Record excerpts below:

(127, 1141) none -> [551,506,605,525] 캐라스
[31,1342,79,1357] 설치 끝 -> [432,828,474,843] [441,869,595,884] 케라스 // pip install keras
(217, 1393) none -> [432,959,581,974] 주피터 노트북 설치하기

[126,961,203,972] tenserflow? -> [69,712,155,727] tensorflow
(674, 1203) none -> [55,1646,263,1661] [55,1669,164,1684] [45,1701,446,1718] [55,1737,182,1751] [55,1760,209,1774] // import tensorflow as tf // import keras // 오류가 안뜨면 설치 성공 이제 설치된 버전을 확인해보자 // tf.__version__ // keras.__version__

End of Record excerpts.
Record excerpts below:

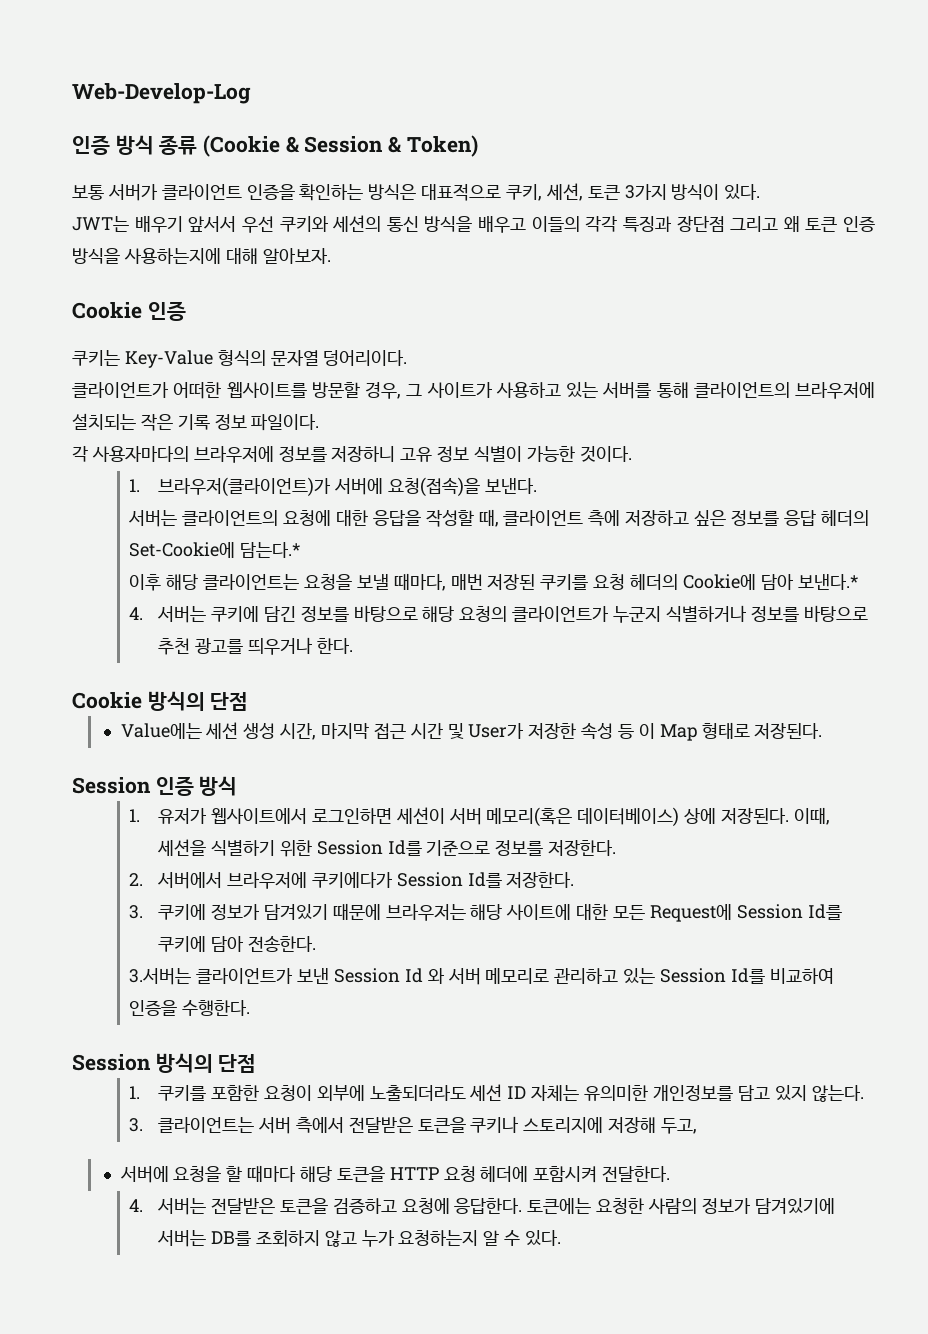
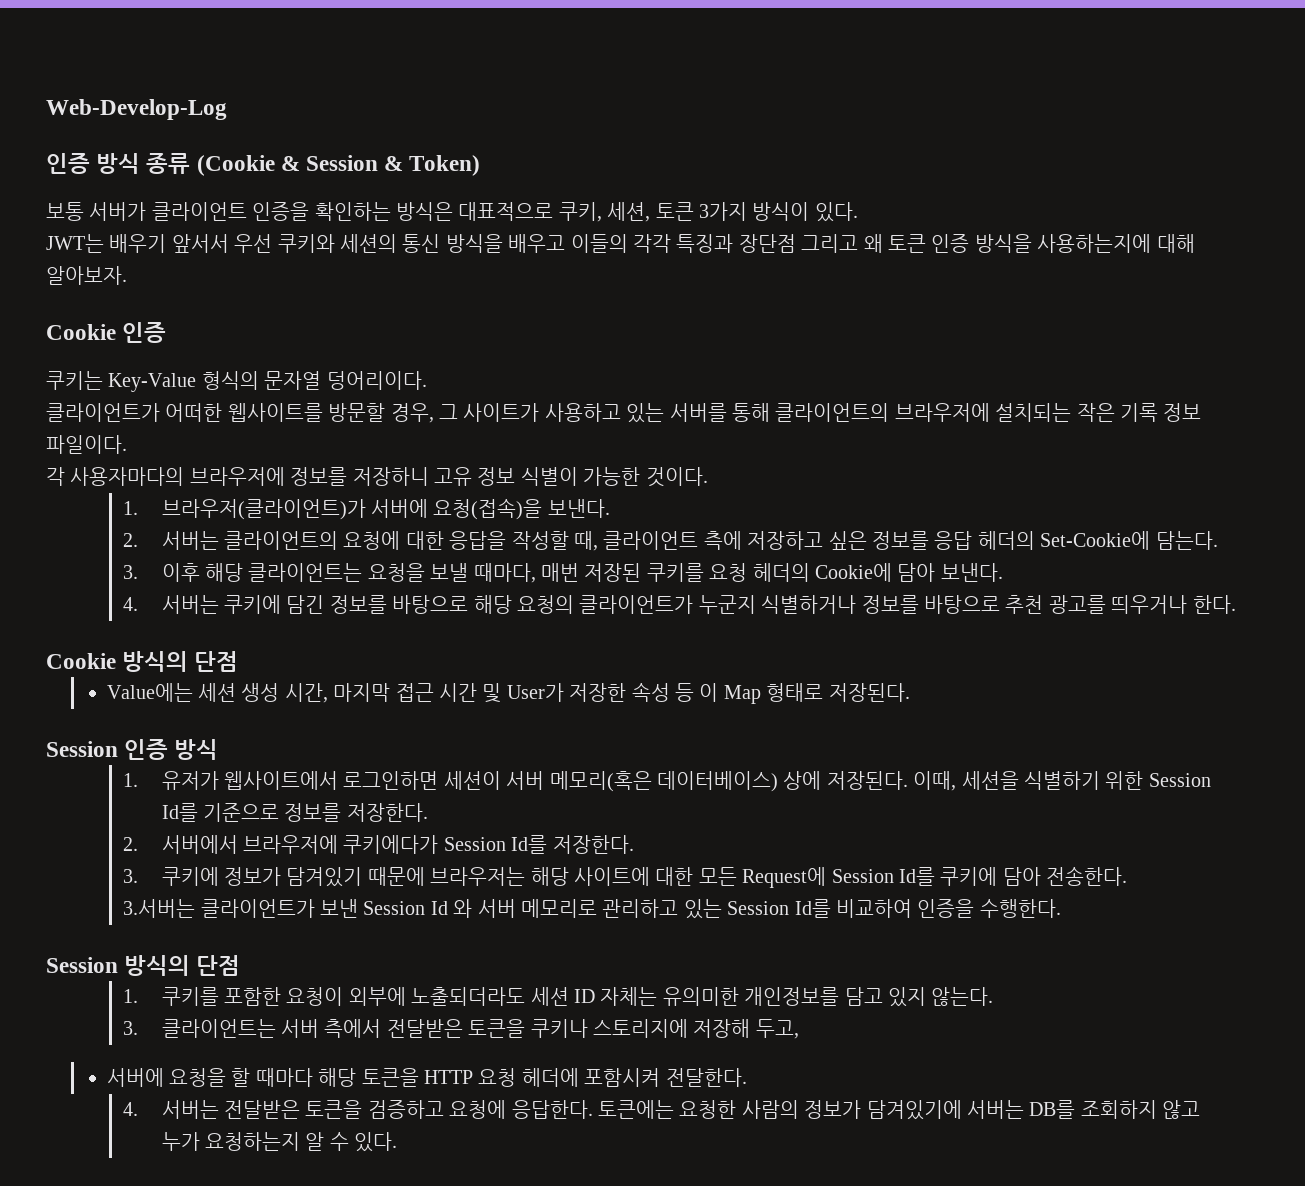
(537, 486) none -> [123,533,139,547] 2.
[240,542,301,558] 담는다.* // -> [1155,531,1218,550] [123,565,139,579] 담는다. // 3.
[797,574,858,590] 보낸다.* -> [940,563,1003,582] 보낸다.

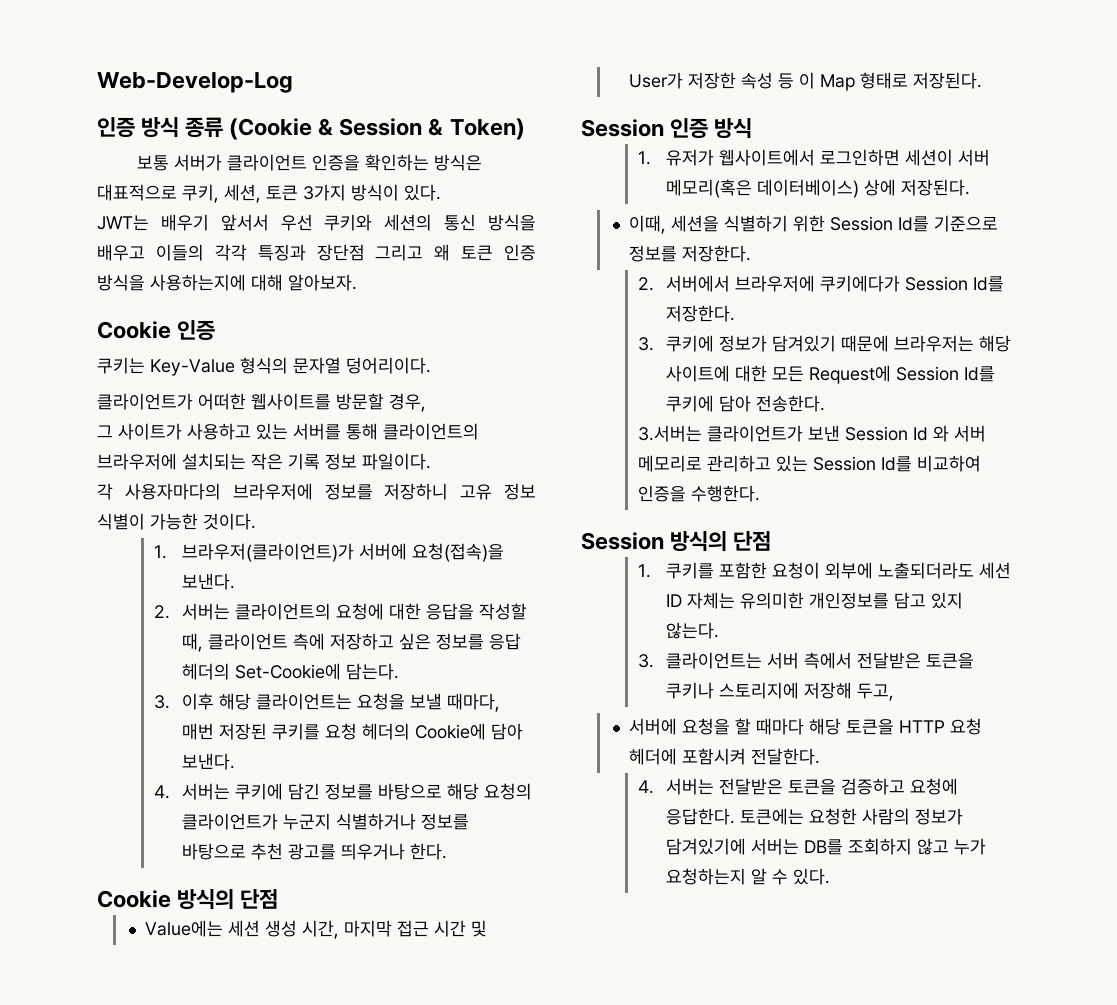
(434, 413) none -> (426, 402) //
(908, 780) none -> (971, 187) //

End of Record excerpts.

What you have to do:
Using the entries above, reproduce word for word only the lines from the one that contains "(537, 486) none -> [123,533,139,547] 2." to the one that contains "(908, 780) none -> (971, 187) //", both ends included, and drop every picture.

Written response:
(537, 486) none -> [123,533,139,547] 2.
[240,542,301,558] 담는다.* // -> [1155,531,1218,550] [123,565,139,579] 담는다. // 3.
[797,574,858,590] 보낸다.* -> [940,563,1003,582] 보낸다.

(434, 413) none -> (426, 402) //
(908, 780) none -> (971, 187) //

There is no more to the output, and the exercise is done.